0
votes

I have a streaming dataflow reading from a pubsub subscription with no windowing applied. The first step of the pipeline is to read from the pubsub subscription. How does dataflow decide to what count of messages it should accumulate in the first step before emitting those messages to next step and continue reading more incoming mesages at pubsub?

2

2 Answers

2
votes

In the absence of any grouping / combine transforms then its just done based on bundles;

'... processed in bundles. The division of the collection into bundles is arbitrary and selected by the runner. This allows the runner to choose an appropriate middle-ground between persisting results after every element, and having to retry everything if there is a failure. For example, a streaming runner may prefer to process and commit small bundles, and a batch runner may prefer to process larger bundles.'

You can read more about the detail here.

0
votes

If you define yourself a window and trigger policy, a default (global) windows is define with a default trigger (discard late message). You can found this in the documentation

Caution: Beam’s default windowing behavior is to assign all elements of a PCollection to a single, global window and discard late data, even for unbounded PCollections. Before you use a grouping transform such as GroupByKey on an unbounded PCollection, you must do at least one of the following:

  • Set a non-global windowing function.

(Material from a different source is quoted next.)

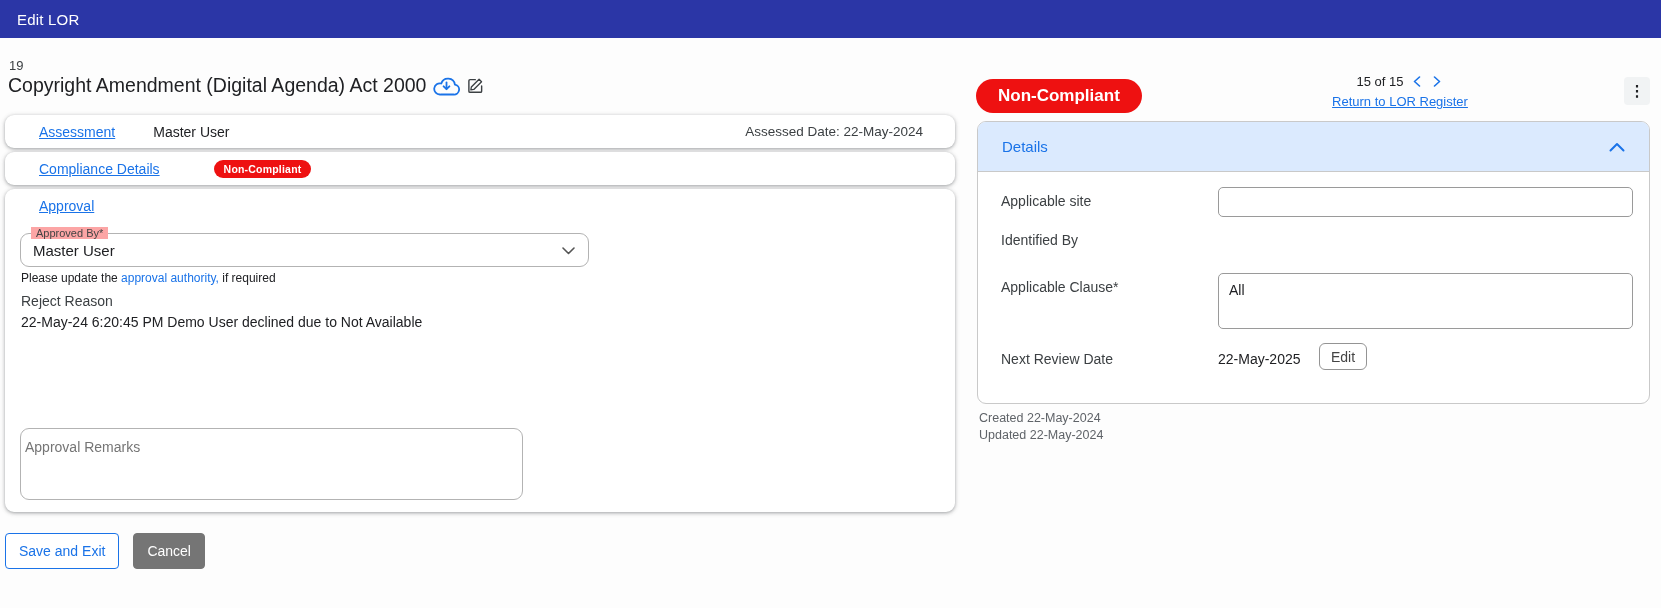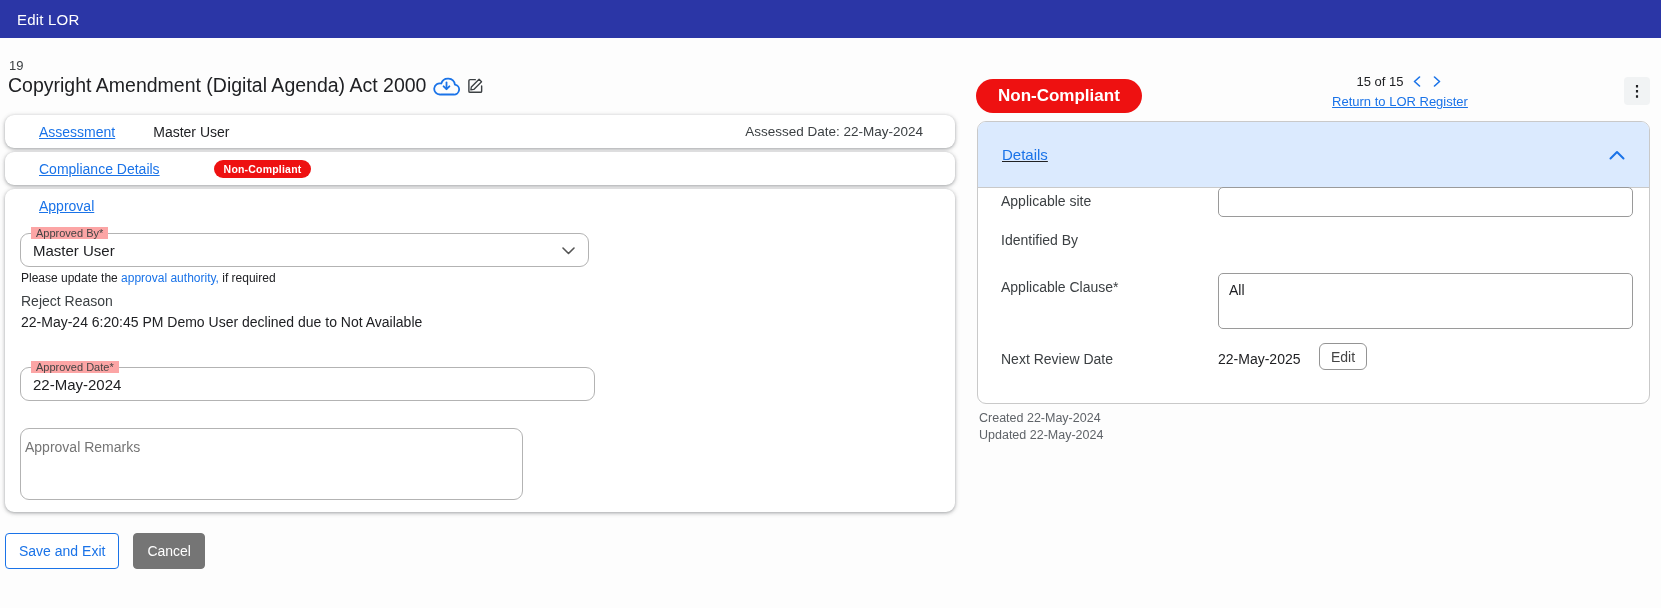"Details" .details-header { padding: 8px 24px -> 0 24px; text-decoration: underline -> none }
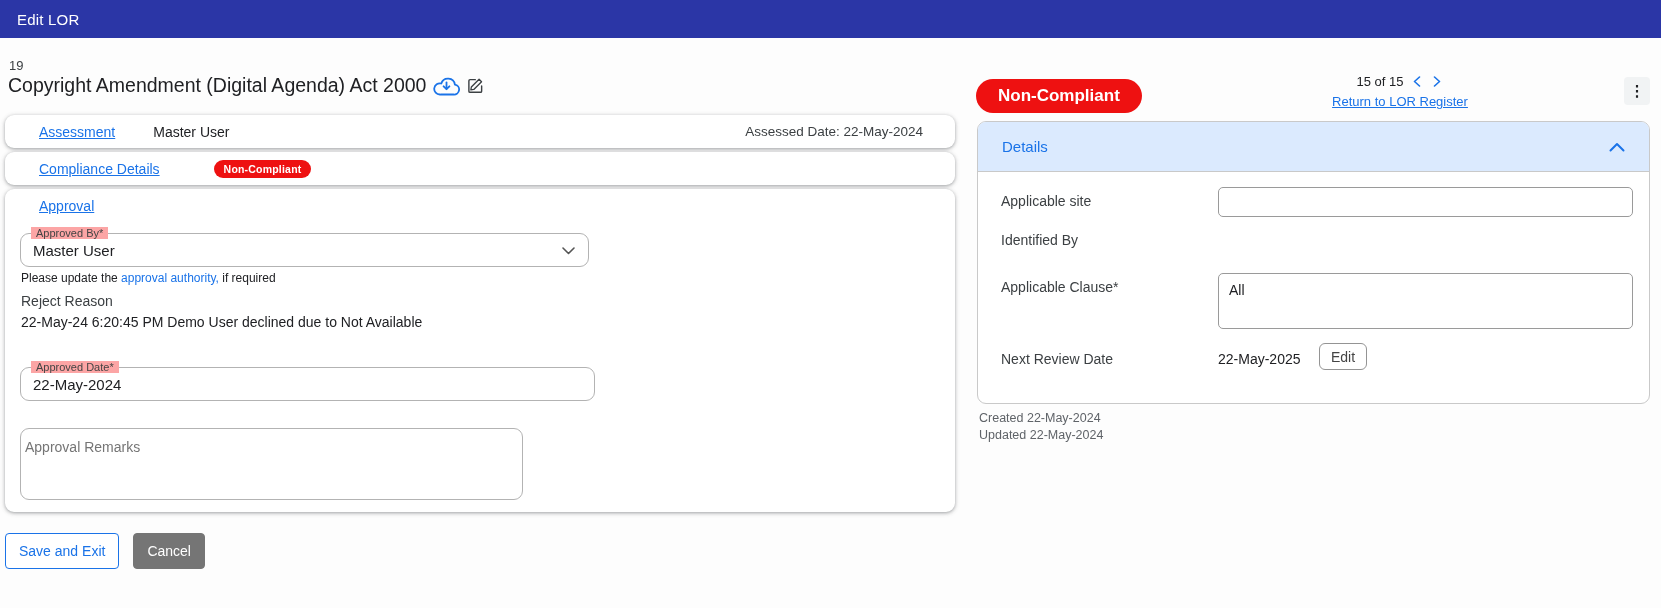"Approved Date*" div.m-field { html: <div> <span>Approved Date*</span> <span>22-May-2024</span> </div> -> none }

See Setting your PCollection’s windowing function.
  • Set a non-default trigger. This allows the global window to emit results under other conditions, since the default windowing behavior (waiting for all data to arrive) will never occur.

If you don’t set a non-global windowing function or a non-default trigger for your unbounded PCollection and subsequently use a grouping transform such as GroupByKey or Combine, your pipeline will generate an error upon construction and your job will fail.